### Required action
Leave out every line before the one containing "[75,561,729,579] [75,581,439,599] Admins", and set down that line and the rest through the end of the listing exactly.
*** Block opens ***
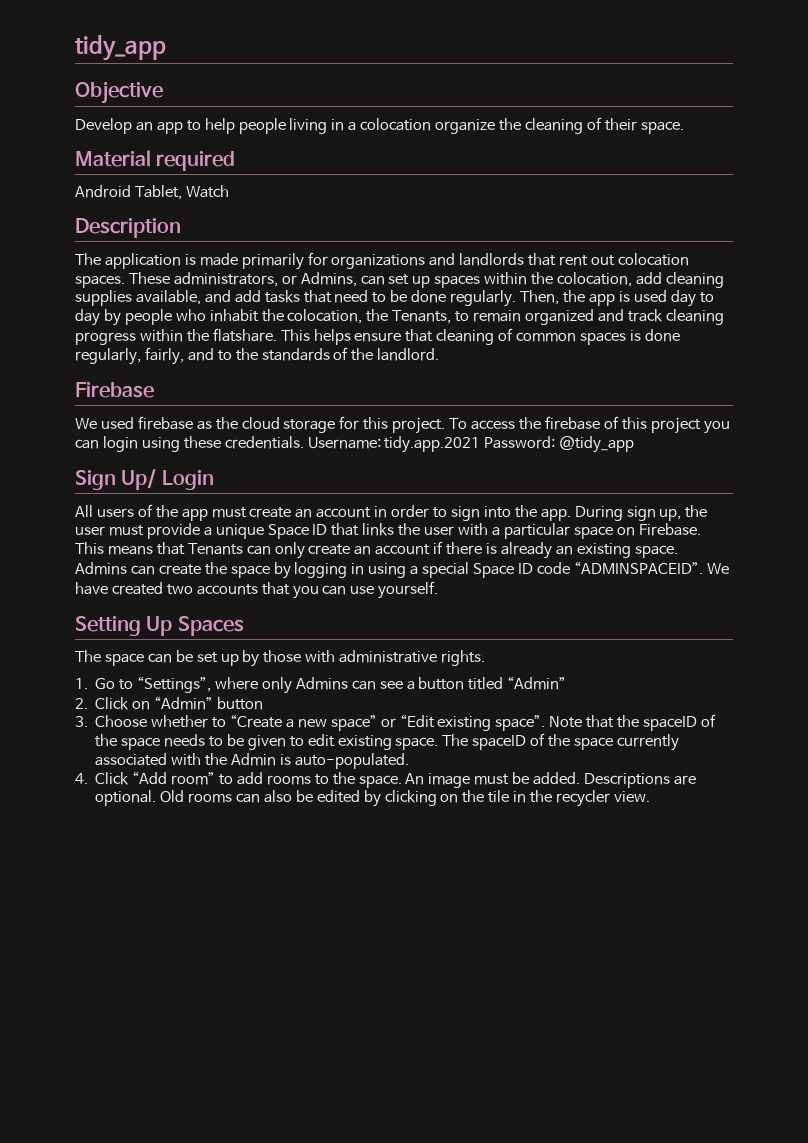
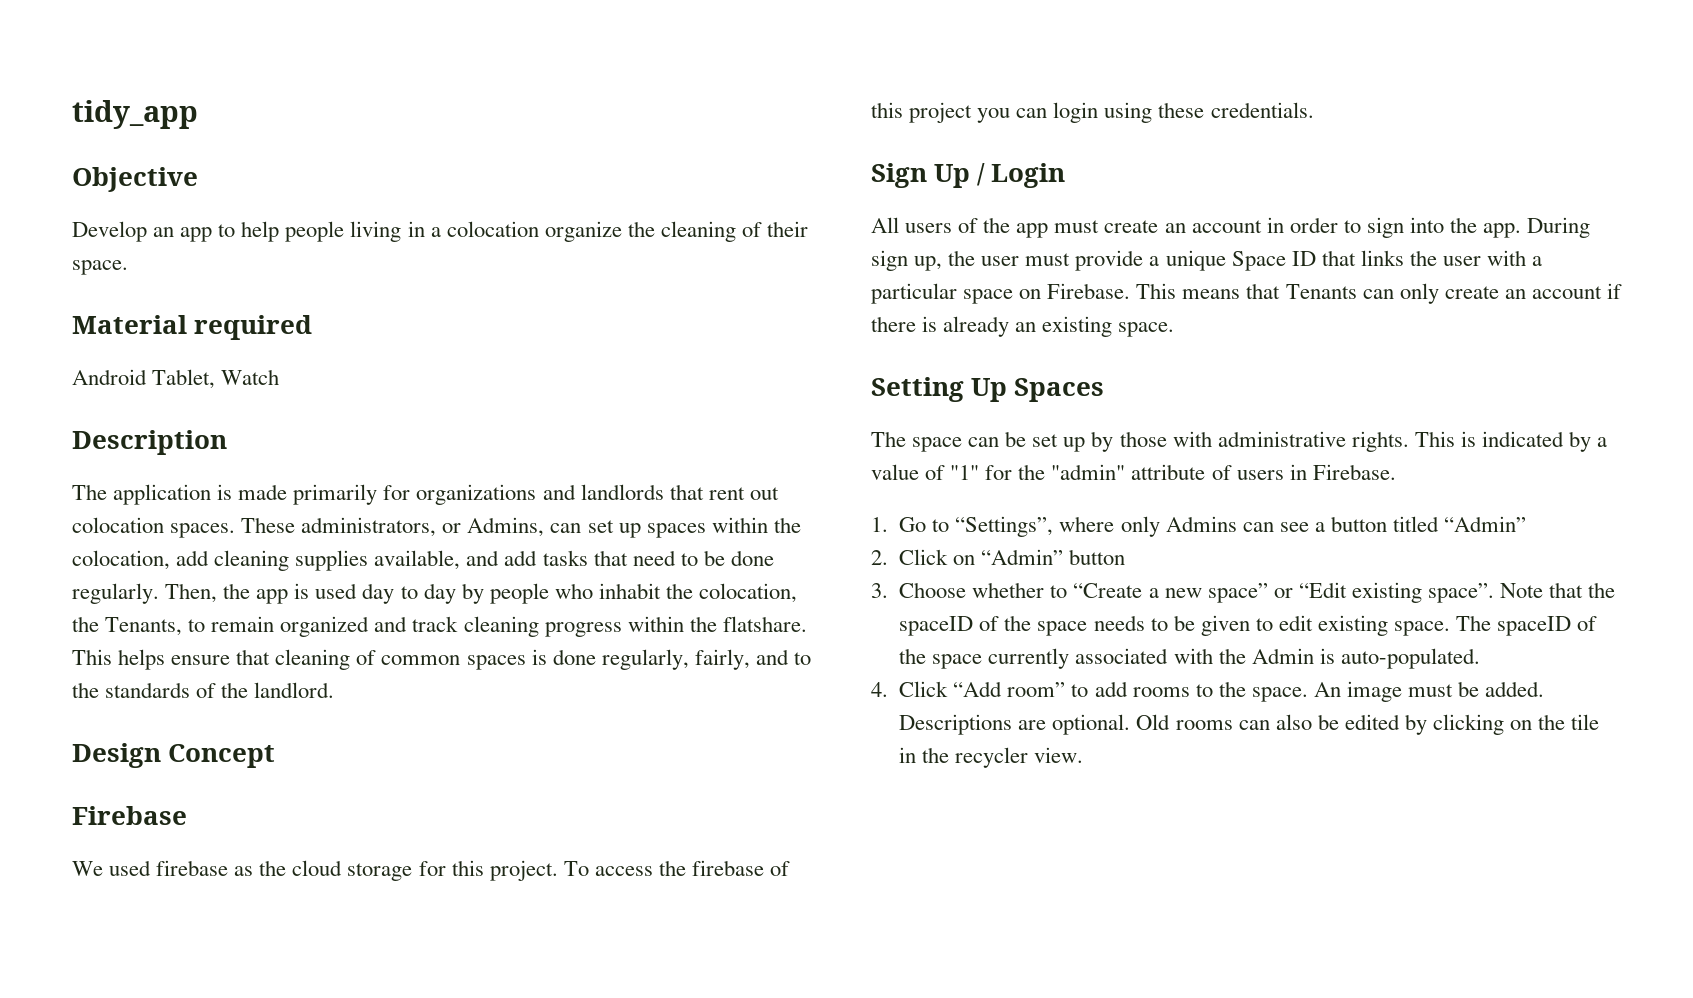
(440, 354) none -> [72,743,276,768] // Design Concept
[307,436,635,453] Username: tidy.app.2021 Password: @tidy_app -> (1314, 110) none
[121,469,157,490] Up/ -> [934,163,986,188] Up /
[75,561,729,579] [75,581,439,599] Admins can create the space by logging in using a special Space ID code “ADMINSPACEID”. We have created two accounts that you can use yourself. -> (1175, 329) none
(486, 658) none -> [1414,431,1608,452] [871,464,1396,480] This is indicated by a value of "1" for the "admin" attribute of users in Firebase.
*** Block closes ***
### Exercise output
[75,561,729,579] [75,581,439,599] Admins can create the space by logging in using a special Space ID code “ADMINSPACEID”. We have created two accounts that you can use yourself. -> (1175, 329) none
(486, 658) none -> [1414,431,1608,452] [871,464,1396,480] This is indicated by a value of "1" for the "admin" attribute of users in Firebase.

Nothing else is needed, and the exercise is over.